Tuesday, 13th of September 2011 |
‘Pneumonia remained the top killer of children under 5 in Bangladesh between 1993 and 2004. The increasing importance of neonatal survival is highlighted by the growing contribution of neonatal deaths and several neonatal causes.’
Full text is at http://www.ncbi.nlm.nih.gov/pmc/articles/PMC3160936/?tool=pubmed
Popul Health Metr. 2011; 9: 43. Published online 2011 August 5. doi: 10.1186/1478-7954-9-43 |
Copyright ©2011 Liu et al; licensee BioMed Central Ltd.

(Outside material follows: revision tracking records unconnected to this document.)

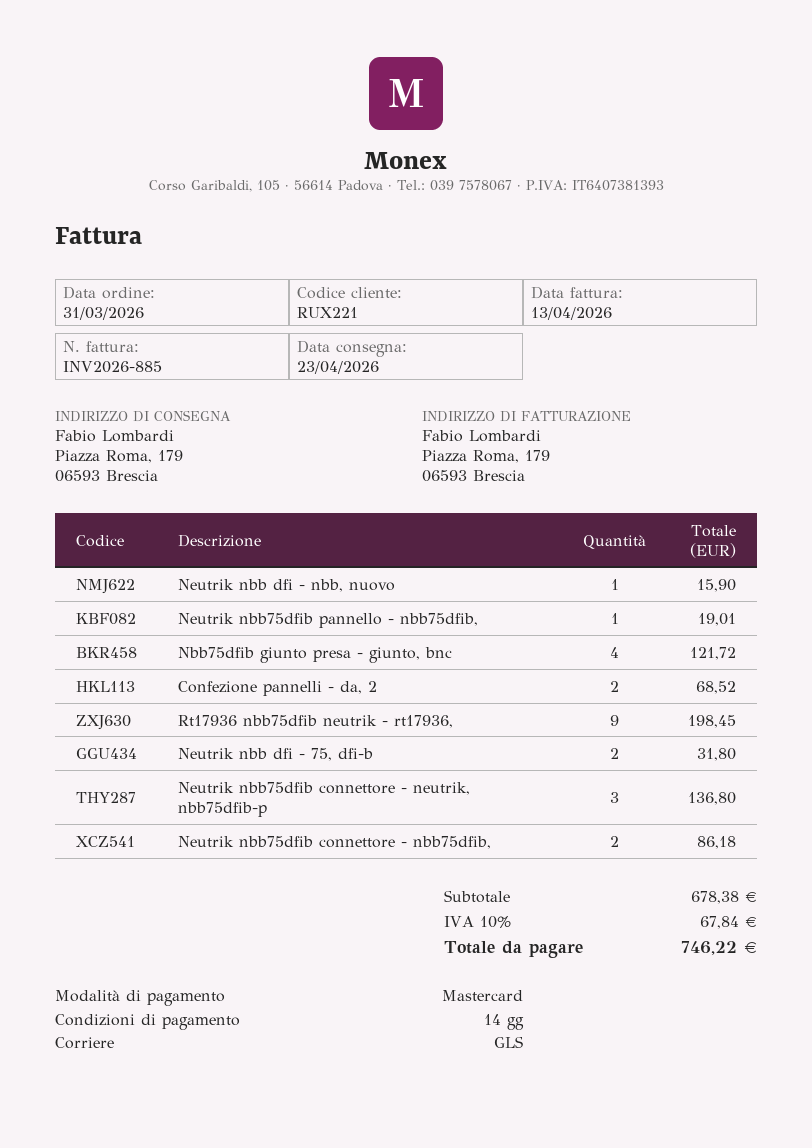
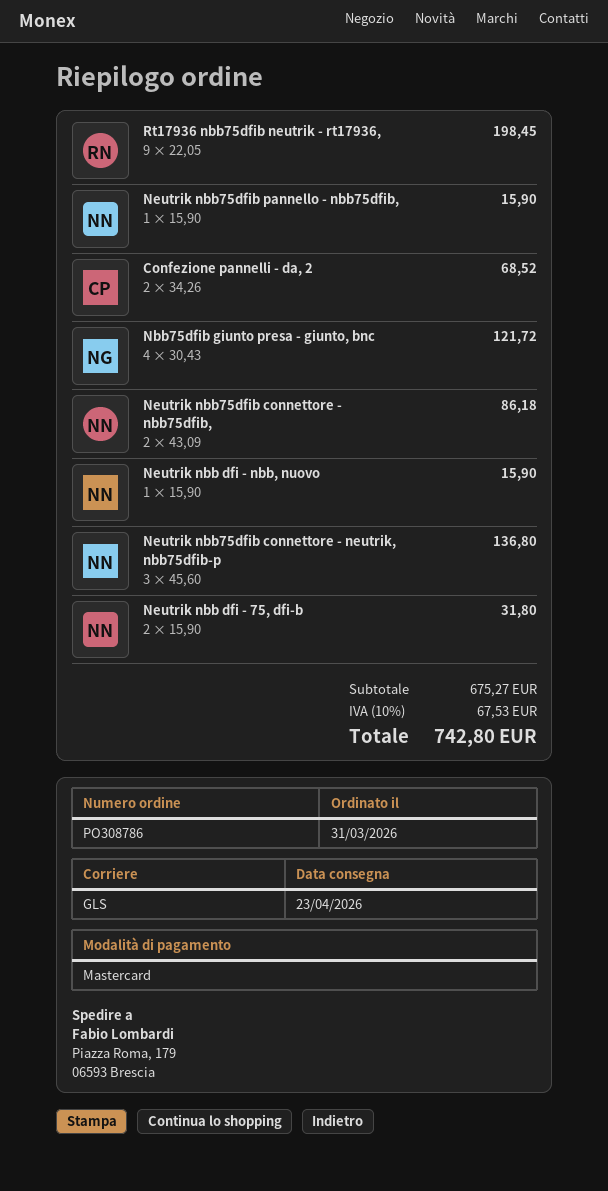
Neutrik nbb75dfib pannello - nbb75dfib,: 1 for 19.01 -> 1 for 15.90
subtotal: 678.38 -> 675.27
tax: 10% = 67.84 -> 10% = 67.53
total: 746.22 -> 742.80

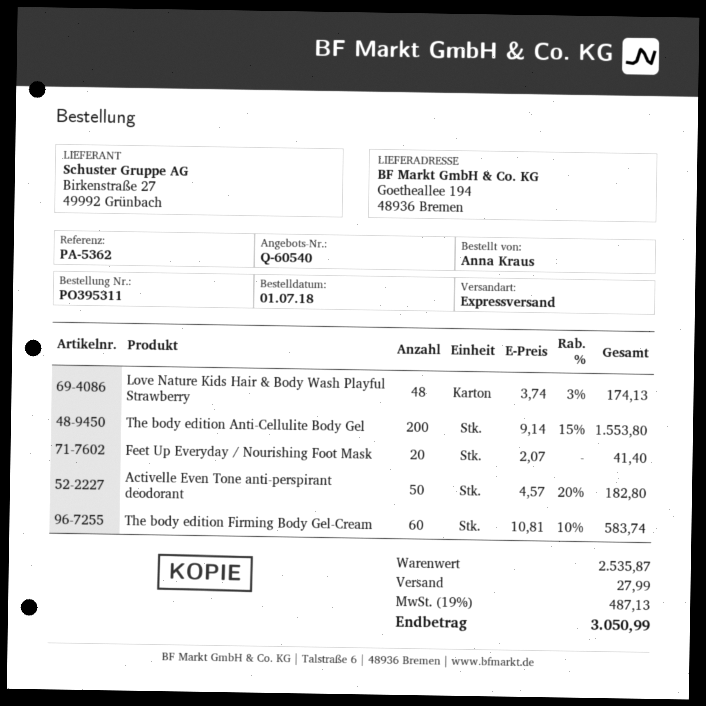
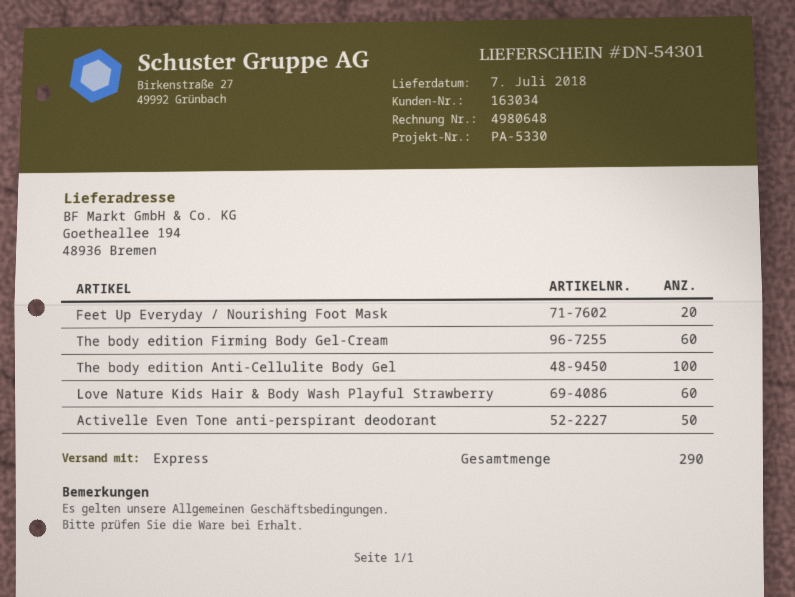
reference: PA-5362 -> PA-5330
Love Nature Kids Hair & Body Wash Playful Strawberry: 48 -> 60
The body edition Anti-Cellulite Body Gel: 200 -> 100

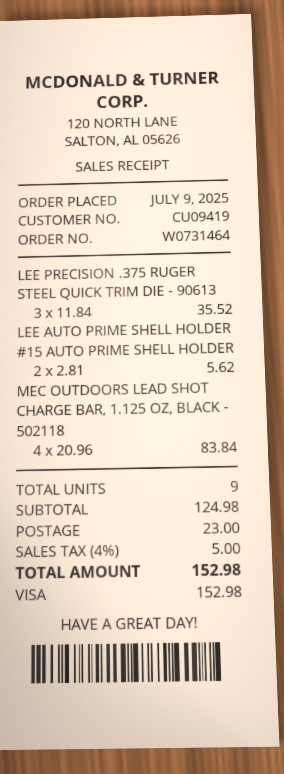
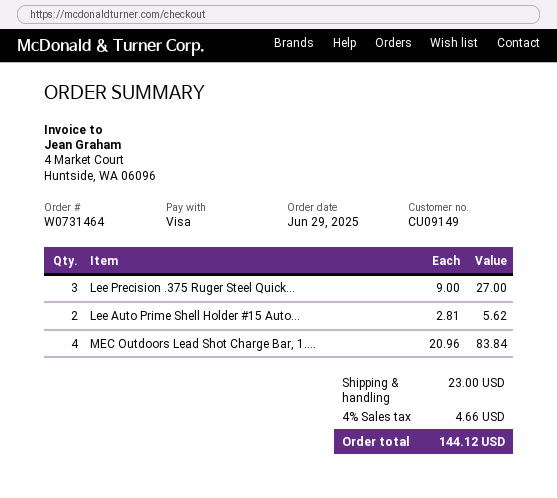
order date: 2025-07-09 -> 2025-06-29
customer number: CU09419 -> CU09149
LEE PRECISION .375 RUGER STEEL QUICK TRIM DIE - 90613: 3 x 11.84 = 35.52 -> 3 x 9.00 = 27.00
tax: 4% = 5.00 -> 4% = 4.66
total: 152.98 -> 144.12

Trends in causes of death among children under 5 in Bangladesh, 1993-2004: an exercise applying a standardized computer algorithm to assign causes of death using verbal autopsy data
Li Liu, 1 Qingfeng Li,2 Rose A Lee,1 Ingrid K Friberg,1 Jamie Perin,1 Neff Walker,1 and Robert E Black1
1Department of International Health, Johns Hopkins Bloomberg School of Public Health, 615 N. Wolfe Street, Baltimore, MD 21205, USA
2Department of Population, Family and Reproductive Health, Johns Hopkins Bloomberg School of Public Health, 615 N. Wolfe Street, Baltimore, MD 21205, USA
Corresponding author.
Li Liu: liliu@jhsph.edu; Qingfeng Li: qili@jhsph.edu; Rose A Lee: ralee@jhsph.edu; Ingrid K Friberg: ifriberg@jhsph.edu; Jamie Perin: jperin@jhsph.edu; Neff Walker: pneffwalker@yahoo.com; Robert E Black: rblack@jhsph.edu
Received February 15, 2011; Accepted August 5, 2011.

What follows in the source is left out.